WHAT THIS TASK INVOLVES
From the entries, return every line where the string "href" shows up.

_ _ _ _

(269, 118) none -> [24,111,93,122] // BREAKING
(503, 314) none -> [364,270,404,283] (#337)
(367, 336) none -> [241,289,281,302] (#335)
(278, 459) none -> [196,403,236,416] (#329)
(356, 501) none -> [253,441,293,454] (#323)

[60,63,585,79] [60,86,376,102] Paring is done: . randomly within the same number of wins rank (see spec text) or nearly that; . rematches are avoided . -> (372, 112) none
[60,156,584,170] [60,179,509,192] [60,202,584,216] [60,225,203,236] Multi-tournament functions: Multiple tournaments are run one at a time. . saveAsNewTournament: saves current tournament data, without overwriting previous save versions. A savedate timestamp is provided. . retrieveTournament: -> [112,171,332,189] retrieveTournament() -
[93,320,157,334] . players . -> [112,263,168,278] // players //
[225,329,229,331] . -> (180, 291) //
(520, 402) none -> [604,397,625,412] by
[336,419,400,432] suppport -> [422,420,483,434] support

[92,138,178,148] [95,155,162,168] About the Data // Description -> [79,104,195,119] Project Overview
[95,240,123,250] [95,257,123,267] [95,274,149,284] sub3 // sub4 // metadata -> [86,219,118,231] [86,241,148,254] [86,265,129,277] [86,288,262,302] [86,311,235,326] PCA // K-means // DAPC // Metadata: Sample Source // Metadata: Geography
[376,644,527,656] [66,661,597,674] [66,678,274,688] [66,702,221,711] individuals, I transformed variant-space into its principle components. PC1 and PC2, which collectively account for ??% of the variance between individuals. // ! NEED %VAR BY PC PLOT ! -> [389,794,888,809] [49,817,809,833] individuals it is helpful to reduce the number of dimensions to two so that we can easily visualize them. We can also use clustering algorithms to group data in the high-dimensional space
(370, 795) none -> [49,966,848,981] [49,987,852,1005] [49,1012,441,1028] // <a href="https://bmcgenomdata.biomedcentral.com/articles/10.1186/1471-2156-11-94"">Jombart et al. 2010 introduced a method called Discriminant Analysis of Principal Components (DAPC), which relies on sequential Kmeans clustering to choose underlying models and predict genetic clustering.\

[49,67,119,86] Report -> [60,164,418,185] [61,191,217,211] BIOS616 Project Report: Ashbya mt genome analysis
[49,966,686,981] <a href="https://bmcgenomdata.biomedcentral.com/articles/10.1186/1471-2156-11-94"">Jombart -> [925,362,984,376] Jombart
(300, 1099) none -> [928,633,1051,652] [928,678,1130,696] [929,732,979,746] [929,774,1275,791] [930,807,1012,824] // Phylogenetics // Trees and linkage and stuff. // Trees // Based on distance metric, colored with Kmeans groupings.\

_ _ _ _

ANSWER TO THIS PROBLEM
(370, 795) none -> [49,966,848,981] [49,987,852,1005] [49,1012,441,1028] // <a href="https://bmcgenomdata.biomedcentral.com/articles/10.1186/1471-2156-11-94"">Jombart et al. 2010 introduced a method called Discriminant Analysis of Principal Components (DAPC), which relies on sequential Kmeans clustering to choose underlying models and predict genetic clustering.\
[49,966,686,981] <a href="https://bmcgenomdata.biomedcentral.com/articles/10.1186/1471-2156-11-94"">Jombart -> [925,362,984,376] Jombart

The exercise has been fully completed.